TASK TO CARRY OUT: Copy the data exactly as it appears, and do not include any pictures.

SOURCE DATA:
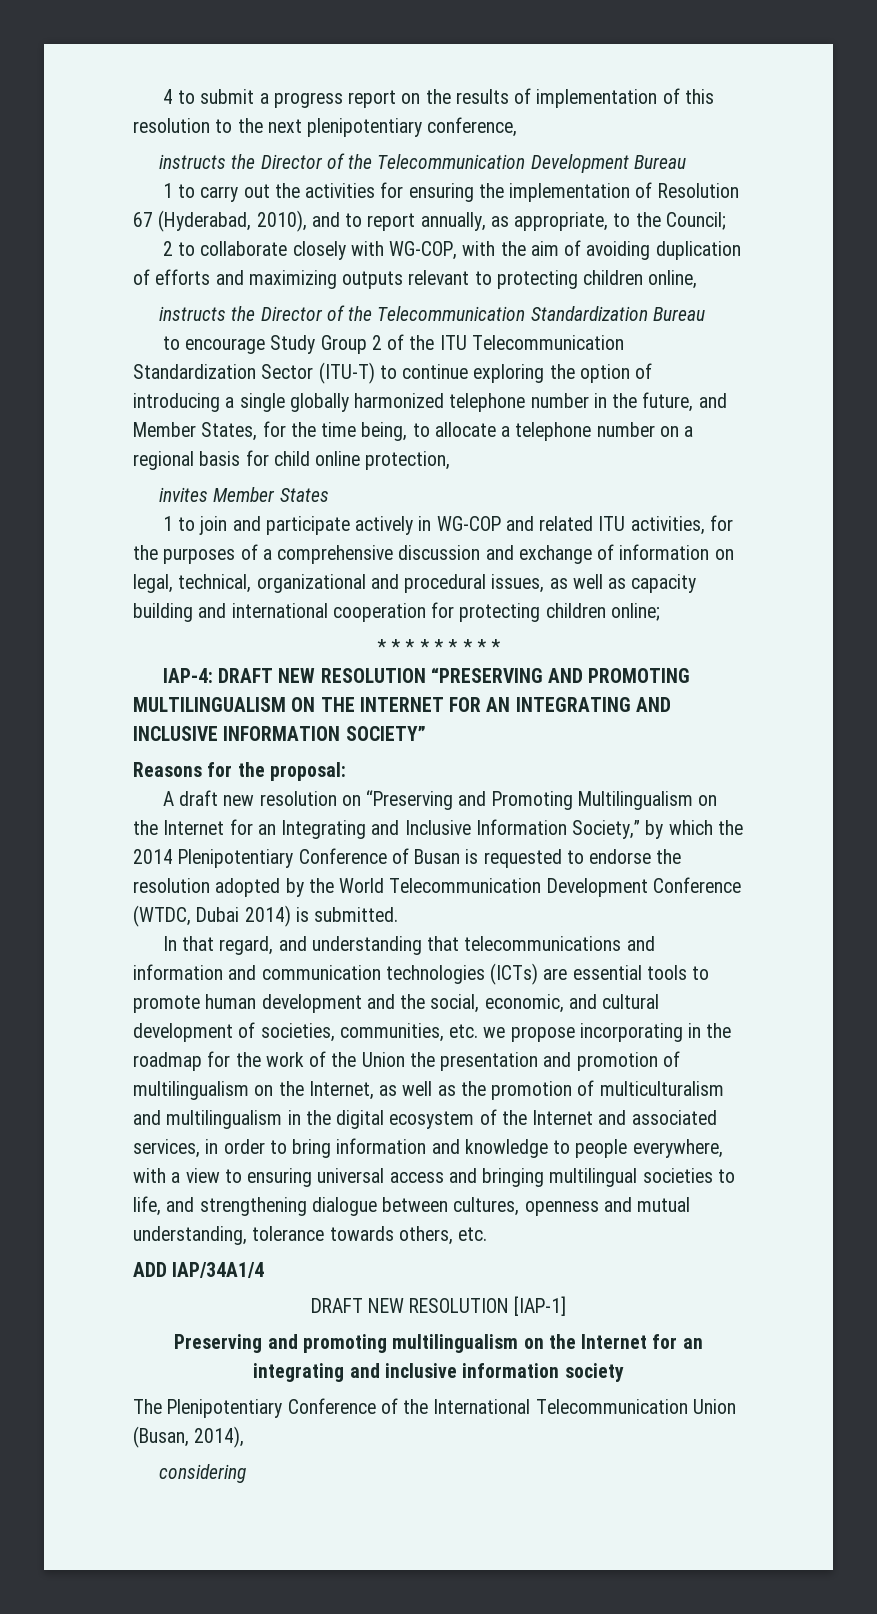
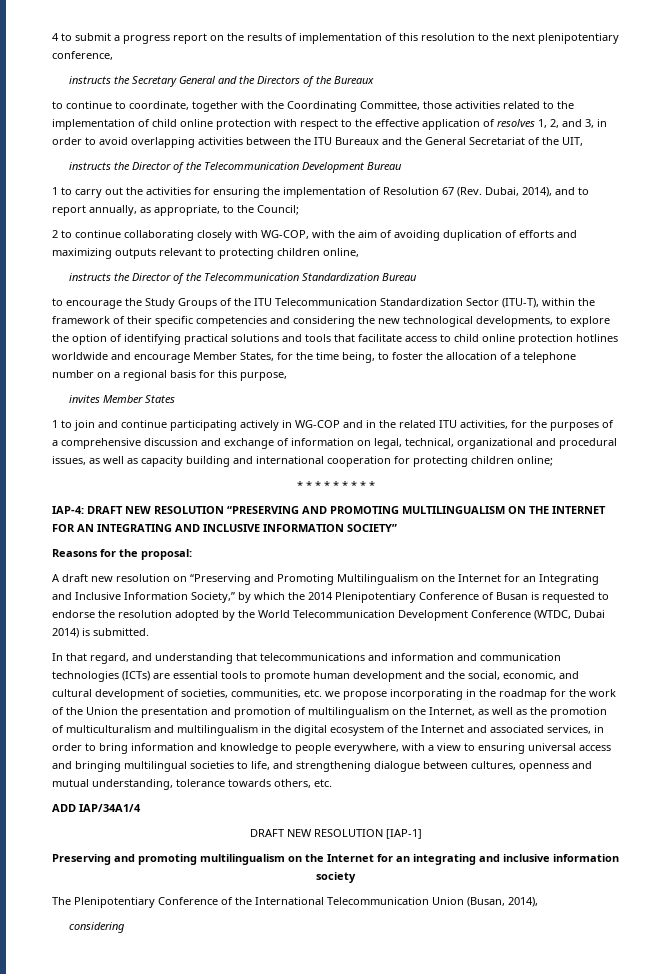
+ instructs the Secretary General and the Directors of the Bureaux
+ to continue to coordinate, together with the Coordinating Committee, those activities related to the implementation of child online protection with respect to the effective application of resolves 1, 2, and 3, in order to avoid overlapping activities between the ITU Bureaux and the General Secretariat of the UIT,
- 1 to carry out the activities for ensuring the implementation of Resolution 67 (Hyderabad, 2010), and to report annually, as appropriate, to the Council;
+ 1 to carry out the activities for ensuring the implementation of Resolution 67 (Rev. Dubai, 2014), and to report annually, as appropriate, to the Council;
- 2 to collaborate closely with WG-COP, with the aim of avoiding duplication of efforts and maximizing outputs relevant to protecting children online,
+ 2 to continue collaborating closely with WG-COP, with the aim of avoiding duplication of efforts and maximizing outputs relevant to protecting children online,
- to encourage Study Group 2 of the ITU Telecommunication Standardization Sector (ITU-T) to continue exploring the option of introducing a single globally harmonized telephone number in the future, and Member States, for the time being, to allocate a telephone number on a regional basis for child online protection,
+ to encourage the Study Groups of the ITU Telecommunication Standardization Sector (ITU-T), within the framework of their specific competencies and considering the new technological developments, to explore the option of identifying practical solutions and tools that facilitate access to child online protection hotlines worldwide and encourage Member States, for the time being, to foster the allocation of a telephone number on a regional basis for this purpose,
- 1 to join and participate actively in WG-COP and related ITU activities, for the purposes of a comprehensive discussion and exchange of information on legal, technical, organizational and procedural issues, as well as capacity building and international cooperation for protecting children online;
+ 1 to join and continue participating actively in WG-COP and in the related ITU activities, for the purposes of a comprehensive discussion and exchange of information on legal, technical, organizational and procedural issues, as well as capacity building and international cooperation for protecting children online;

WRITTEN ANSWER:
+ instructs the Secretary General and the Directors of the Bureaux
+ to continue to coordinate, together with the Coordinating Committee, those activities related to the implementation of child online protection with respect to the effective application of resolves 1, 2, and 3, in order to avoid overlapping activities between the ITU Bureaux and the General Secretariat of the UIT,
- 1 to carry out the activities for ensuring the implementation of Resolution 67 (Hyderabad, 2010), and to report annually, as appropriate, to the Council;
+ 1 to carry out the activities for ensuring the implementation of Resolution 67 (Rev. Dubai, 2014), and to report annually, as appropriate, to the Council;
- 2 to collaborate closely with WG-COP, with the aim of avoiding duplication of efforts and maximizing outputs relevant to protecting children online,
+ 2 to continue collaborating closely with WG-COP, with the aim of avoiding duplication of efforts and maximizing outputs relevant to protecting children online,
- to encourage Study Group 2 of the ITU Telecommunication Standardization Sector (ITU-T) to continue exploring the option of introducing a single globally harmonized telephone number in the future, and Member States, for the time being, to allocate a telephone number on a regional basis for child online protection,
+ to encourage the Study Groups of the ITU Telecommunication Standardization Sector (ITU-T), within the framework of their specific competencies and considering the new technological developments, to explore the option of identifying practical solutions and tools that facilitate access to child online protection hotlines worldwide and encourage Member States, for the time being, to foster the allocation of a telephone number on a regional basis for this purpose,
- 1 to join and participate actively in WG-COP and related ITU activities, for the purposes of a comprehensive discussion and exchange of information on legal, technical, organizational and procedural issues, as well as capacity building and international cooperation for protecting children online;
+ 1 to join and continue participating actively in WG-COP and in the related ITU activities, for the purposes of a comprehensive discussion and exchange of information on legal, technical, organizational and procedural issues, as well as capacity building and international cooperation for protecting children online;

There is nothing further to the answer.